实现一个Movie Review Sentiment Analysis系统,由于提供了Start
code,因此一步一步根据Purpose实现Method即可。
Goal
Sentiment analysis is a Big Data problem that seeks to determine the general
attitude of a writer given some text they have written. For instance, we would
like to have a program that could look at the text “The film was a breath of
fresh air” and realize that it was a positive statement while “It made me want
to poke out my eye balls” is negative.
One algorithm that we can use for this is to assign a numeric value to any
given word based on how positive or negative that word is and then score the
statement based on the values of the words. But, how do we come up with our
word scores in the first place?
That’s the problem that we’ll solve in this assignment. You will write a
program that reads a file containing movie reviews from the Rotten Tomatoes (
http://www.rottentomatoes.com/ ) website
that have both a numeric score as well as text. You’ll use this to learn which
words are positive and which are negative. Then you’ll implement methods that
can compute the average value of any sequence of words using this data.
Starting Materials
Download the scenario for this assignment, which contains the images you need:
program5.zip
The scenario you download does not contain any classes, and will appear
completely bare. The files it contains are all support files (image files and
a data file). You’ll have to create all the classes yourself.

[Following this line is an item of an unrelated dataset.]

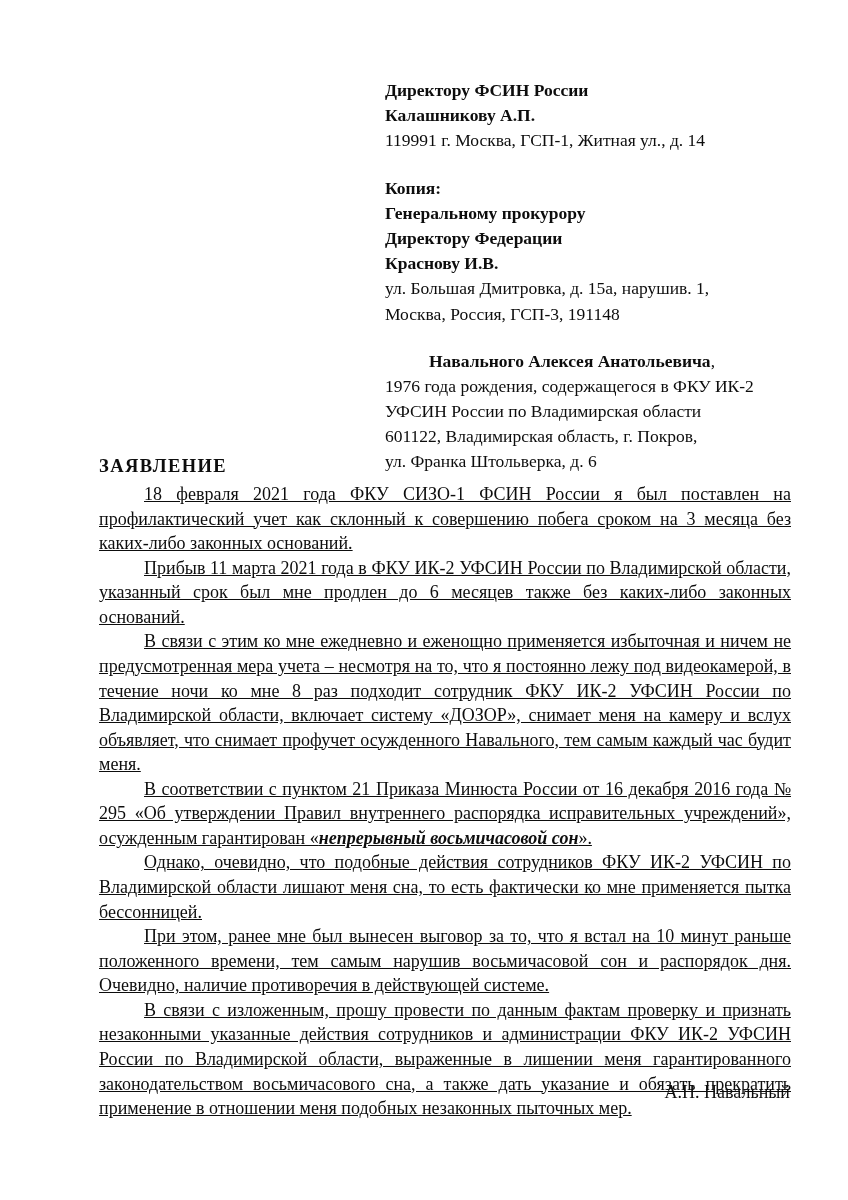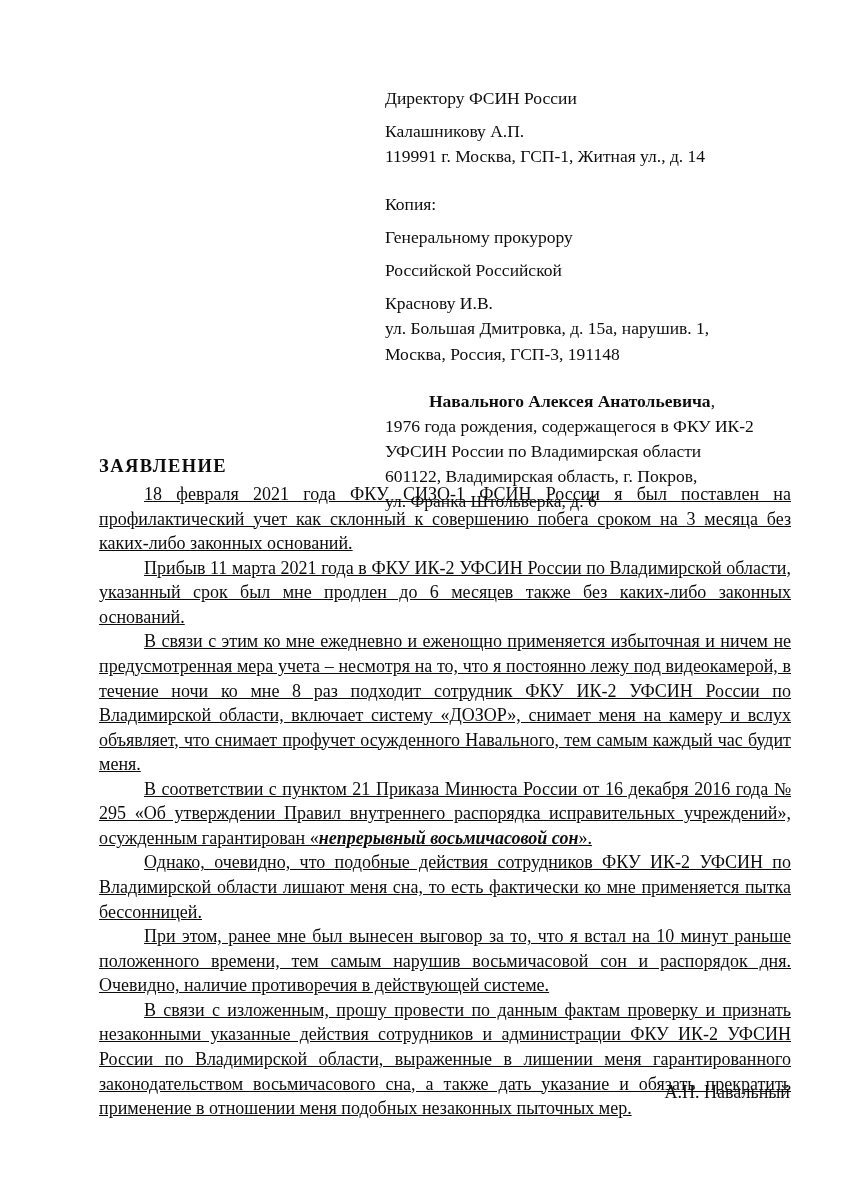"Директору ФСИН России" .line.bold { font-weight: normal -> bold; margin-top: 8px -> none }
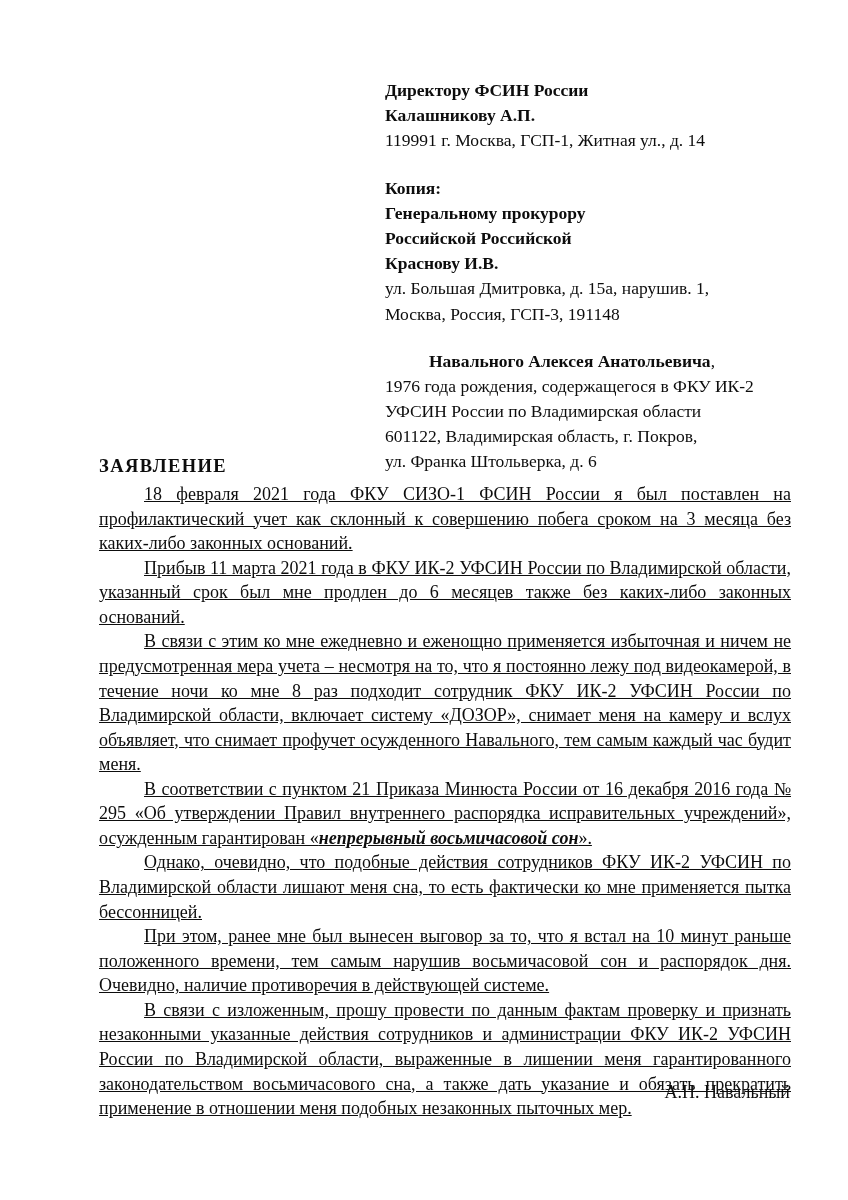"Российской Российской" div.line { text: Российской Российской -> Директору Федерации }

The downloadable project for this assignment includes a data file containing
the reviews you will use as the basis for this assignment. Note that each
review starts with a number 0 through 4 with the following meaning:
- 0: negative
- 1: somewhat negative
- 2: neutral
- 3: somewhat positive
- 4: positive
Classes You Create
For this assignment, you will create three classes. Combined, they’ll look
something roughly like this.
WordSentiment
This class represents basic statistics about a single word that appears in
reviews. The idea is that you will be loading reviews that consist of numeric
ratings together with a series of words (the body of the review). For each
word, you’ll want to remember the review scores associated with it, along with
how frequently it occurs. Internally, the data associated with a word can be
stored as two integers: a count of the number of times the word has been seen
across all reviews, together with a sum of all the review scores for all the
reviews this word appears in. This class should provide the following methods:
- WordSentiment(): This default constructor simply initializes the internal data (all counts/accumulators should start at zero).
- int getCount(): Returns the number of times the word has occurred across all reviews.
- int getSumOfReviewScores(): Returns the sum of all the review scores for all the reviews this word appears in.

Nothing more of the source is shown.